Waldo Alejandro Ruben Lara Cabezas

                  

É sabido que o carbono orgânico (CO) no solo é um indicador chave da fertilidade de um solo agrícola. Indiretamente, o teor da matéria orgânica do solo (MOS) contendo aproximadamente 58 % do CO do solo é também utilizado como indicador de fertilidade e de maior divulgação em análise de solo com finalidade de recomendação de adubação. De fato é considerado também indicador da qualidade do solo, na medida em que sustenta a produtividade biológica, mantem a qualidade ambiental e promove a saúde de plantas e animais.

A MOS afeta as características físicas (retenção de umidade, arejamento, infiltração de água, penetração radicular entre outros), químicas (aumento na capacidade de retenção de nutrientes e sua disponibilidade, especialmente o nitrogênio (N) e diminuição da toxidez de Al), e biológicas (quantidade e qualidade da biomassa microbiana do solo). Nada melhor que a modo de exemplo efetuar-se um comparativo entre dois solos com diferente teor de MOS para entender-se porque é determinante da eficiência de recuperação do N-fertilizante na planta. Ver tabela 1.

Um solo com acréscimo de 1,5 % de MOS, sem aplicação de fertilizante, aumenta seu potencial produtivo em 3.562 kg/ha de grãos de milho. Portanto, aumentar o teor de MOS que demanda práticas de manejo adequadas em forma permanente, é o desafio de todo produtor que queira ter controle e redução de seus custos de produção. E qual a receita para aumentar a MOS do solo? Por incrível que pareça a resposta foi dada por produtores empreendedores que nos inícios da década dos 70 adotaram o sistema de plantio direto (SPD) nas suas propriedades nos solos de Estado de Paraná.

Parar de preparar solo aliado à cobertura de palha permanente na superfície do solo e com planejamento de rotação de culturas é o sucesso que explica porque hoje temos 30 milhões de hectares com o sistema de produção adotado no país, sendo 10 milhões de hectares no bioma Cerrado, com estimativa de oito milhões de hectares de adopção para os próximos dez anos pelo incentivo das linhas de crédito governamental dos programas PRODUSA e Agricultura de Baixo Carbono. É a forma mais barata de aumentar a MOS. Portanto, áreas em pousio devem ser erradicadas.

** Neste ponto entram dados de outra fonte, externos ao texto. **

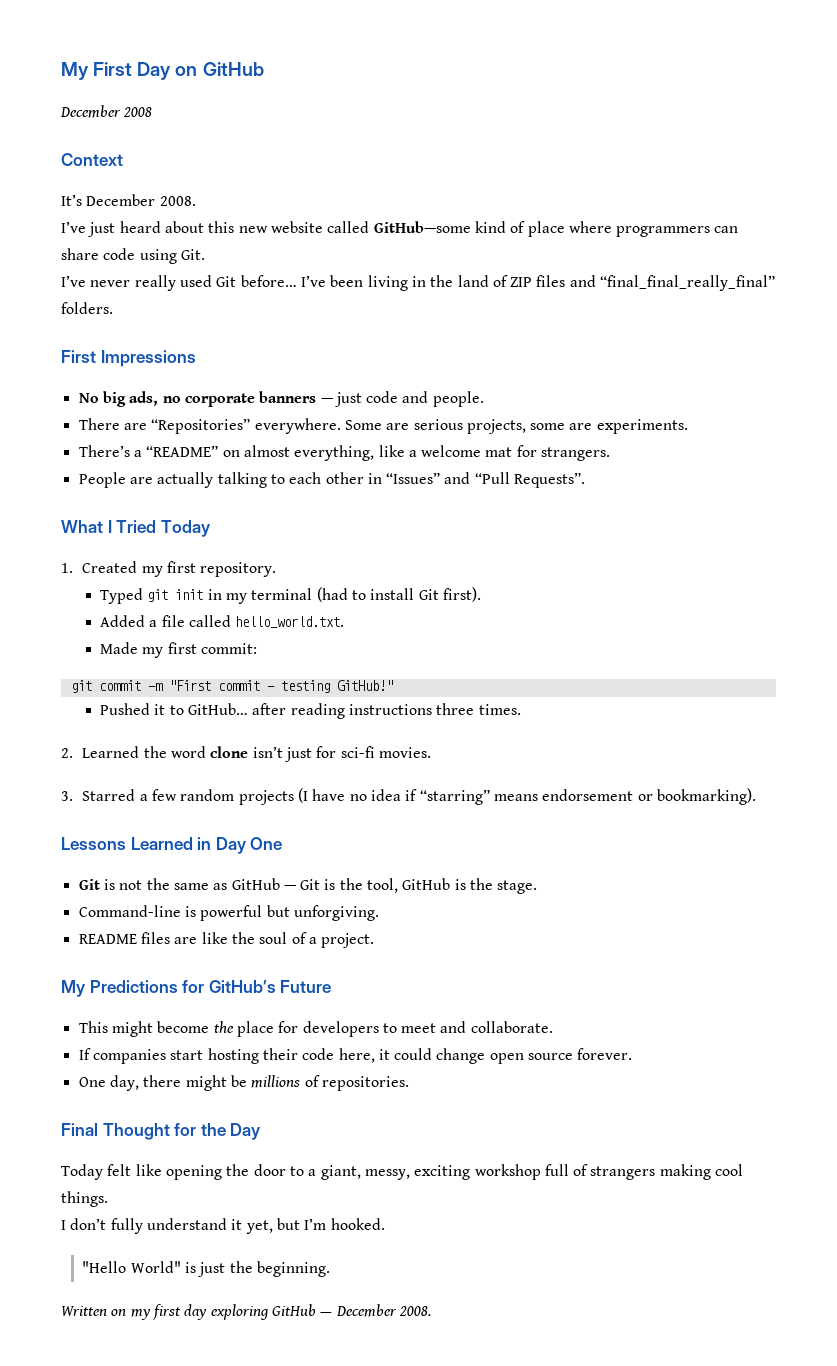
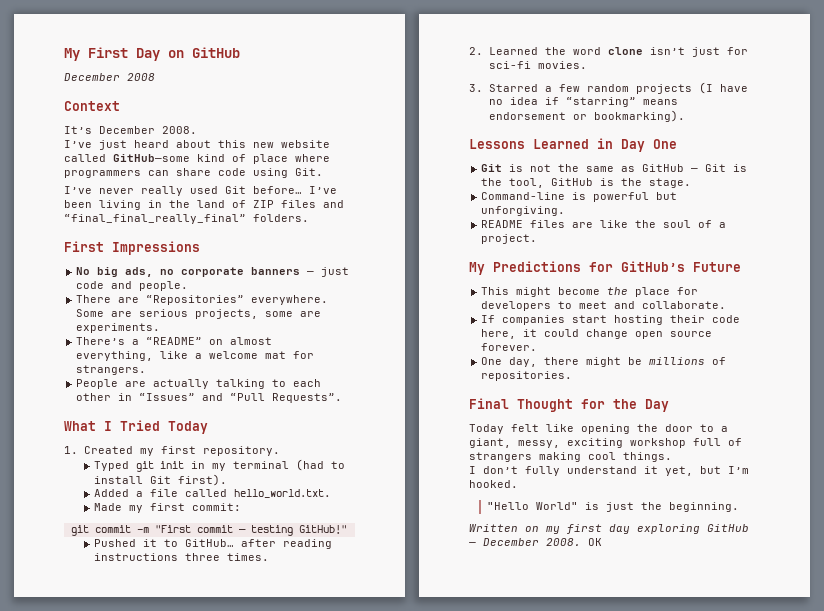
(431, 1311) none -> [588,538,602,546] OK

Tabela 1. Potencial disponível de N proveniente do solo e expectativa de produção de grãos de milho, na ausência de fertilizante, para teores diferentes de matéria orgânica (1).

Componentes

Solo de baixa fertilidade

 

Solo de alta fertilidade

MOS (%)

            1,5

 

            3,0

MOS (kg/ha)

39.000

 

78.000

CO (kg/ha)

22.622

 

45.240

CO-MOS morta (kg/ha)

21.715

 

43.430

CO-MOS viva (kg/ha)

     905

 

  1.810

N-total (kg/ha)

     897

 

  1.820

N-mineral (disponível cinco meses) (kg/ha)

         46,2

 

          94,6

Expectativa de produção (kg/ha)

 1.168

 

  4.730

CO = carbono orgânico total, MOS = matéria orgânica.
(1)
Valores calculados com base na camada de 0-20 cm de profundidade, densidade 1,3 kg/L para um hectare. Assumindo-se que são necessários 20 kg/ha de N para a produção de uma tonelada de grãos.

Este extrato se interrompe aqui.